PAMEKASAN - Aktivis yang tergabung dalam Front Aksi Massa (Famas) dan Mahasiswa Rakyat Merdeka (Mahardika) melakukan aksi demonstrasi ke Kantor Wilayah (Kanwil) Bea Cukai Jawa Timur 1, Rabu 29 April 2026.
Puluhan massa dengan memakai pengeras suara mendesak bea cukai untuk menindak PR. Subur Jaya yang diduga telah melakukan peredaran rokok ilegal, pita salah tempel dan penggunaan pita cukai palsu.

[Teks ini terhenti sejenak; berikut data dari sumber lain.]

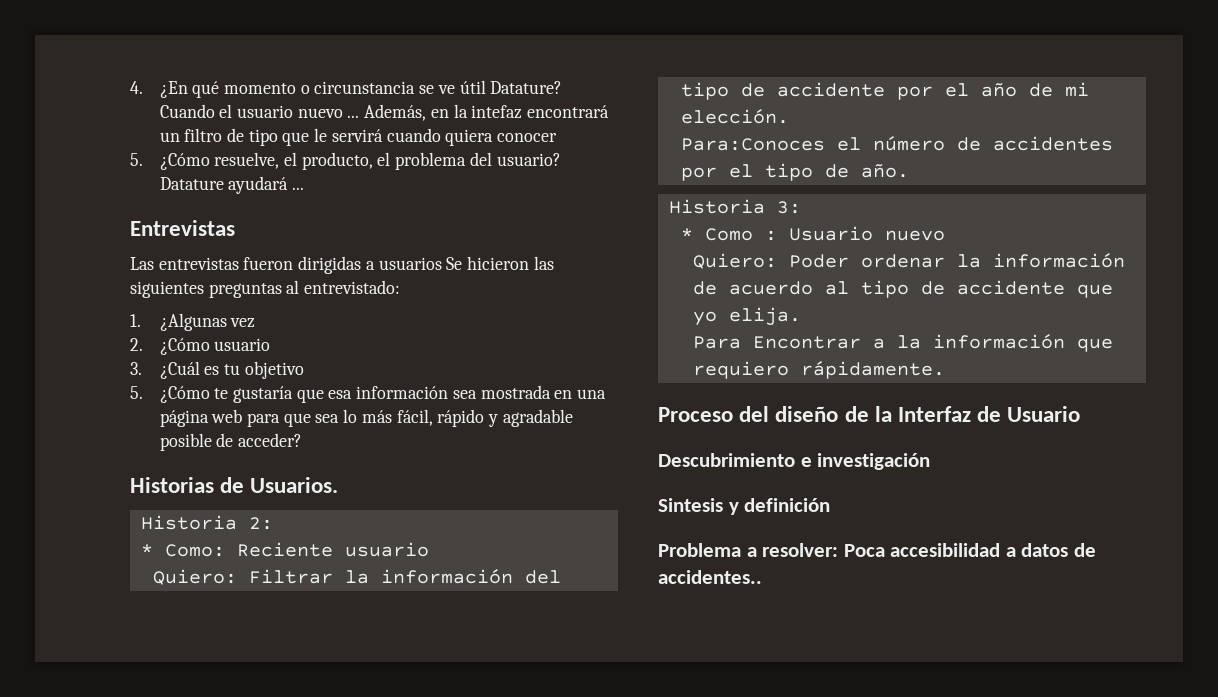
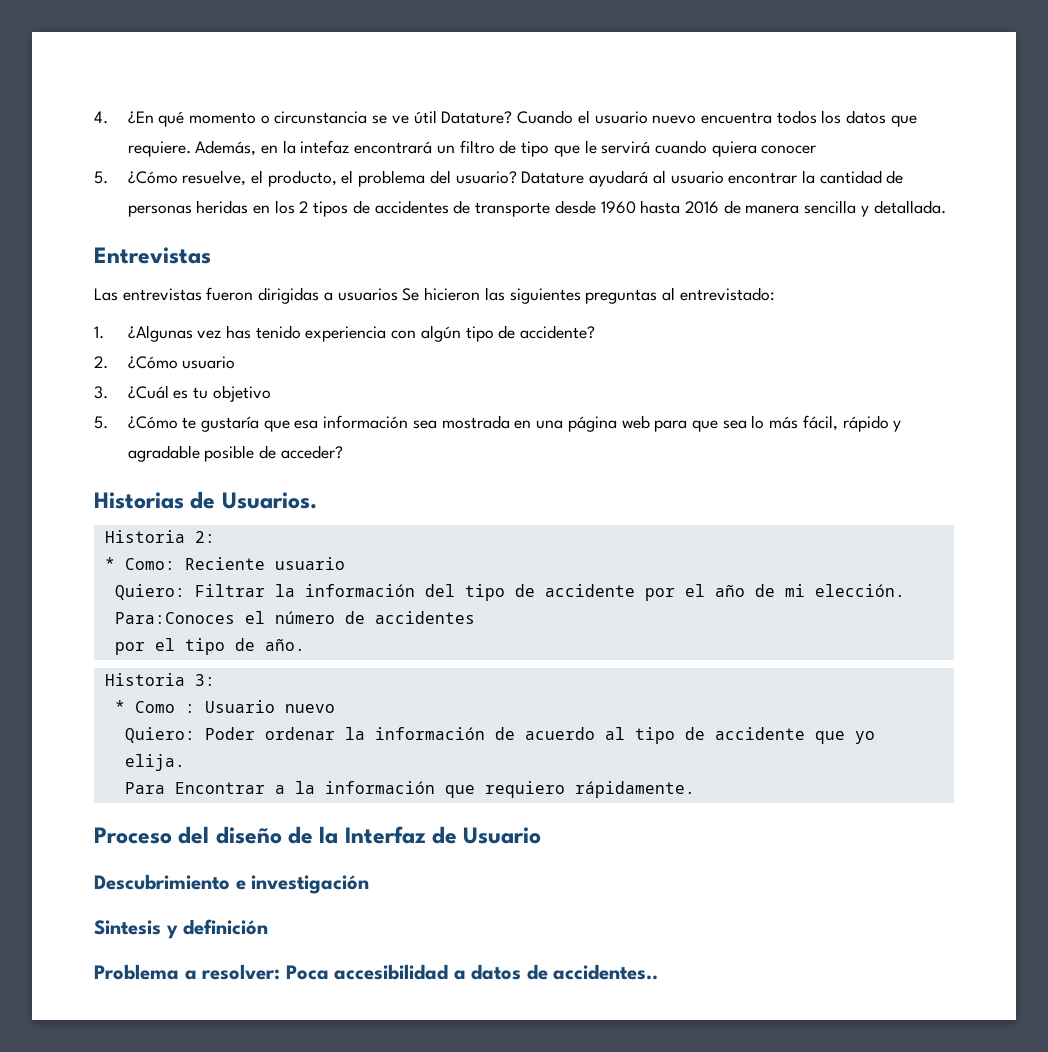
[347,115,360,118] ... -> [700,110,917,127] [127,141,191,157] encuentra todos los datos que requiere.
[291,187,304,190] ... -> [652,170,904,184] [127,200,946,217] al usuario encontrar la cantidad de personas heridas en los 2 tipos de accidentes de transporte desde 1960 hasta 2016 de manera sencilla y detallada.
(256, 323) none -> [225,325,596,342] has tenido experiencia con algún tipo de accidente?

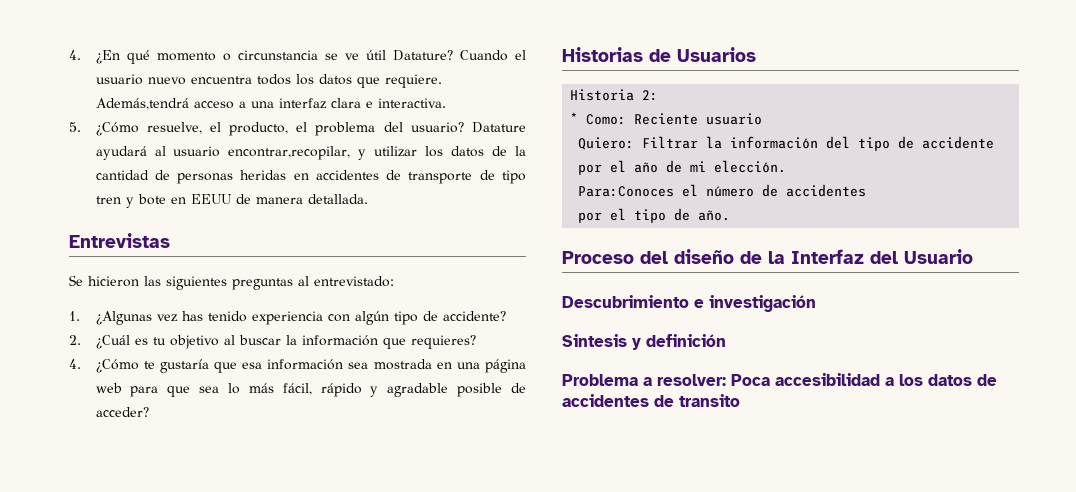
[195,140,817,157] Además, en la intefaz encontrará un filtro de tipo que le servirá cuando quiera conocer -> [95,98,446,110] Además,tendrá acceso a una interfaz clara e interactiva.
[728,172,798,184] encontrar -> [228,146,508,160] encontrar,recopilar, y utilizar los datos de
[274,200,946,217] [94,247,211,264] [94,287,398,304] los 2 tipos de accidentes de transporte desde 1960 hasta 2016 de manera sencilla y detallada. // Entrevistas // Las entrevistas fueron dirigidas a usuarios -> [315,170,527,184] [95,194,368,208] [69,233,170,248] accidentes de transporte de tipo tren y bote en EEUU de manera detallada. // Entrevistas //
[127,356,236,369] [94,386,108,399] ¿Cómo usuario // 3. -> (81, 340) none
[94,416,108,429] // 5. -> [223,335,476,349] [69,359,81,369] al buscar la información que requieres? // 4.
[221,492,317,509] Usuarios. -> [677,47,756,62] Usuarios
[104,673,215,686] [114,700,335,713] [124,727,875,744] [124,754,185,771] [124,781,695,798] // Historia 3: // * Como : Usuario nuevo // Quiero: Poder ordenar la información de acuerdo al tipo de accidente que yo elija. // Para Encontrar a la información que requiero rápidamente. -> (731, 215) none
[432,826,458,844] de -> [870,251,898,264] del
[471,964,659,980] datos de accidentes.. -> [899,374,997,386] [562,394,740,407] los datos de accidentes de transito

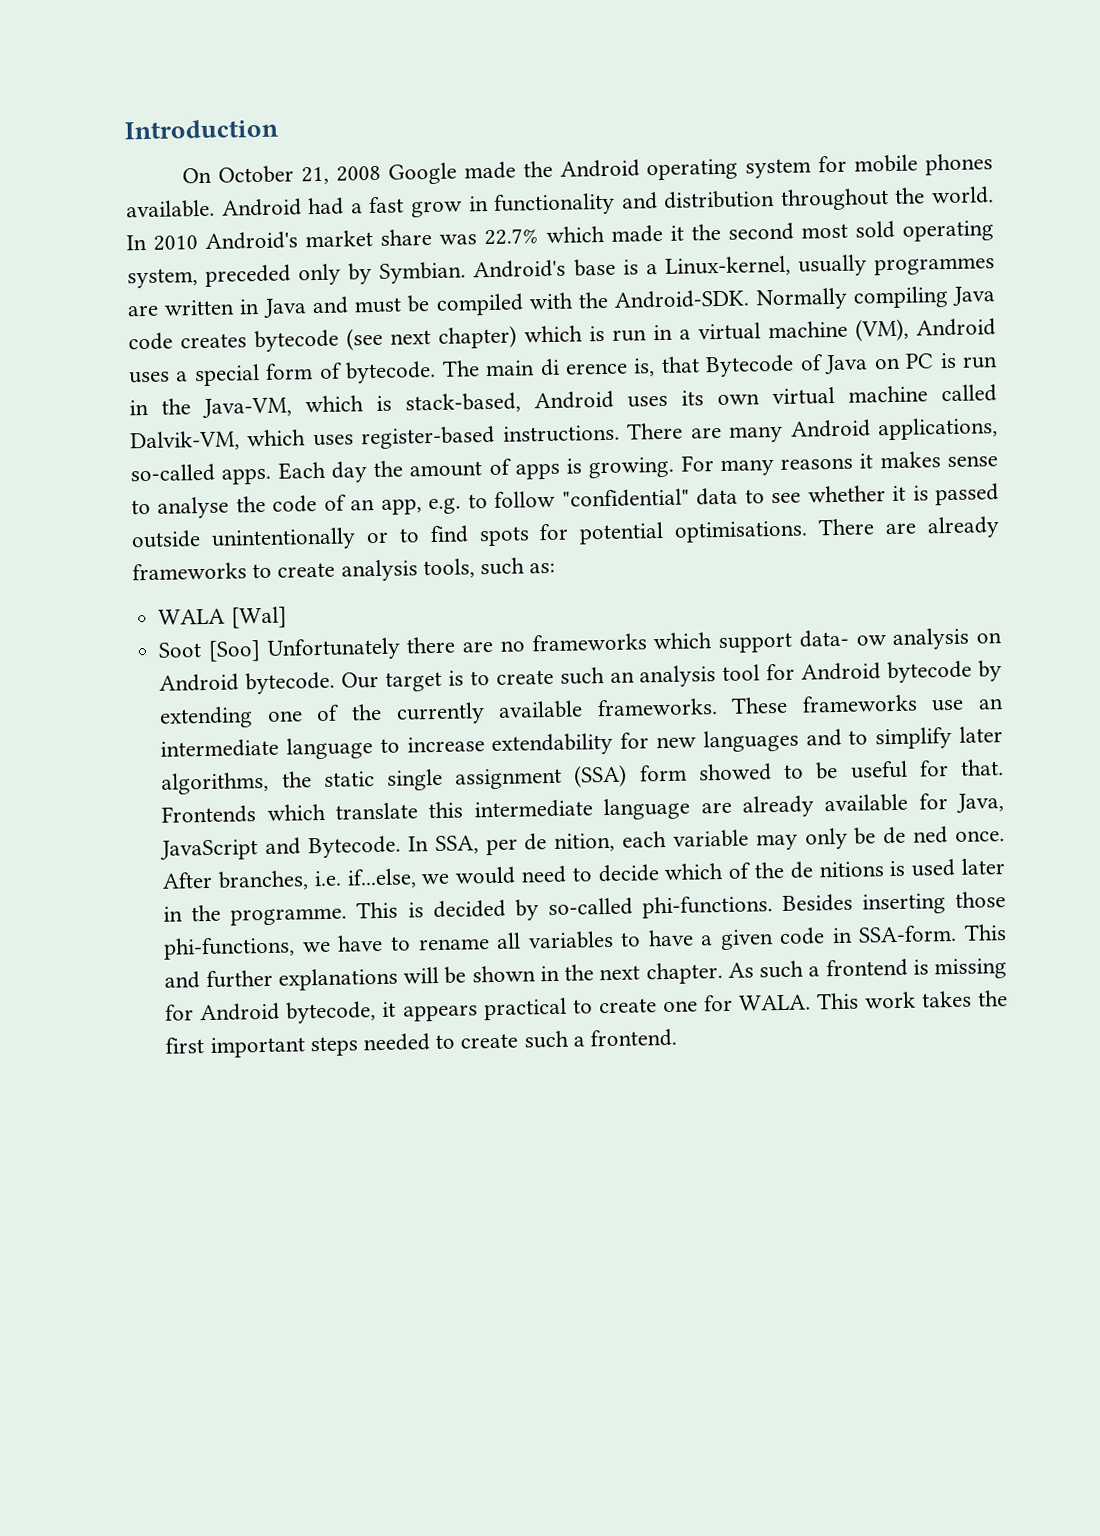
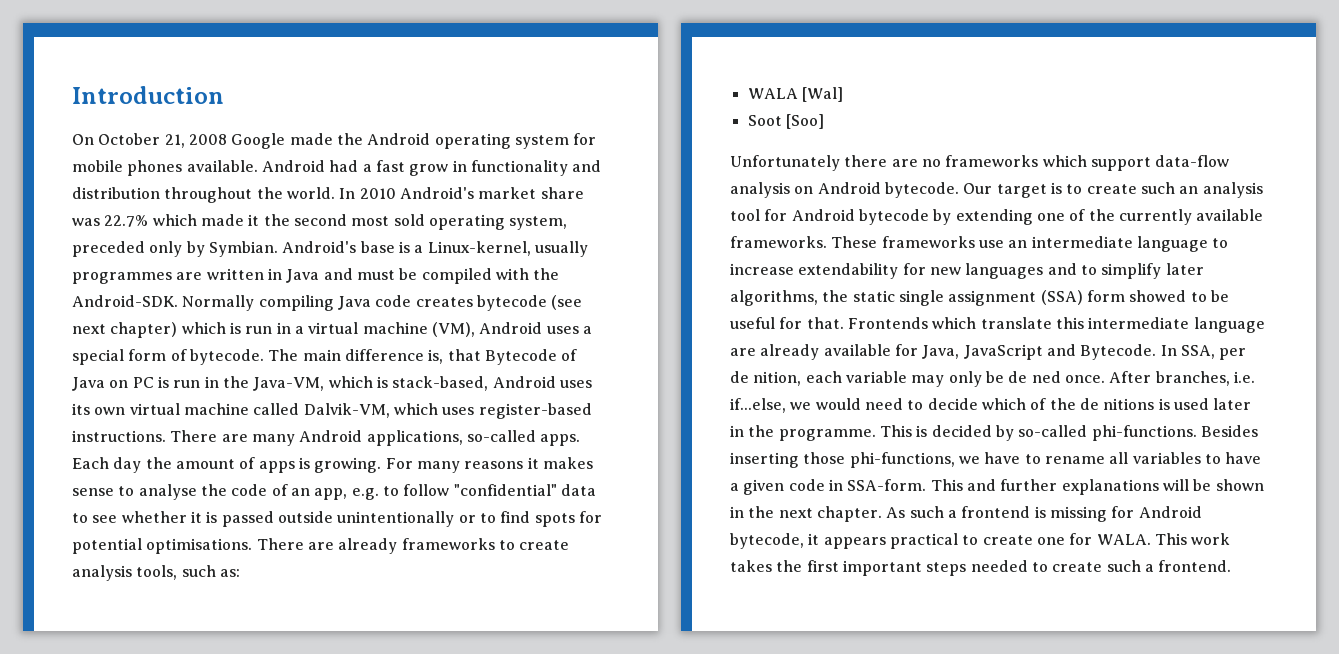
[539,358,628,377] di erence -> [344,349,424,361] difference
(262, 651) none -> (824, 121) //
[798,629,887,648] data- ow -> [1155,155,1230,167] data-flow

Massa aksi tunjukkan sampel rokok yang diproduksi PR Subur Jaya yaitu rokok HJS Mild jenis SKM isi 20 batang ditempel pita SKT, kemudian merek Just Full jenis SKM isi 20 batang tanpa pita cukai, dan Just Mild isi 20 batang dijual tanpa pita cukai Ketua Mahardika Pamekasan, Rachmad Kurnia Irawan, mendesak Bea Cukai Jatim untuk menindak pemilik modal atau pengusaha Subur Jaya,
Haji Junaidi atas dugaan pelanggaran hukum yang dilakukannya selama bertahun-tahun.
"Kami menuntut Ditjen Bea Cukai Jatim I untuk segera melakukan sidak ke gudang rokok PR Subur Jaya HJS di Pamekasan," ujarnya.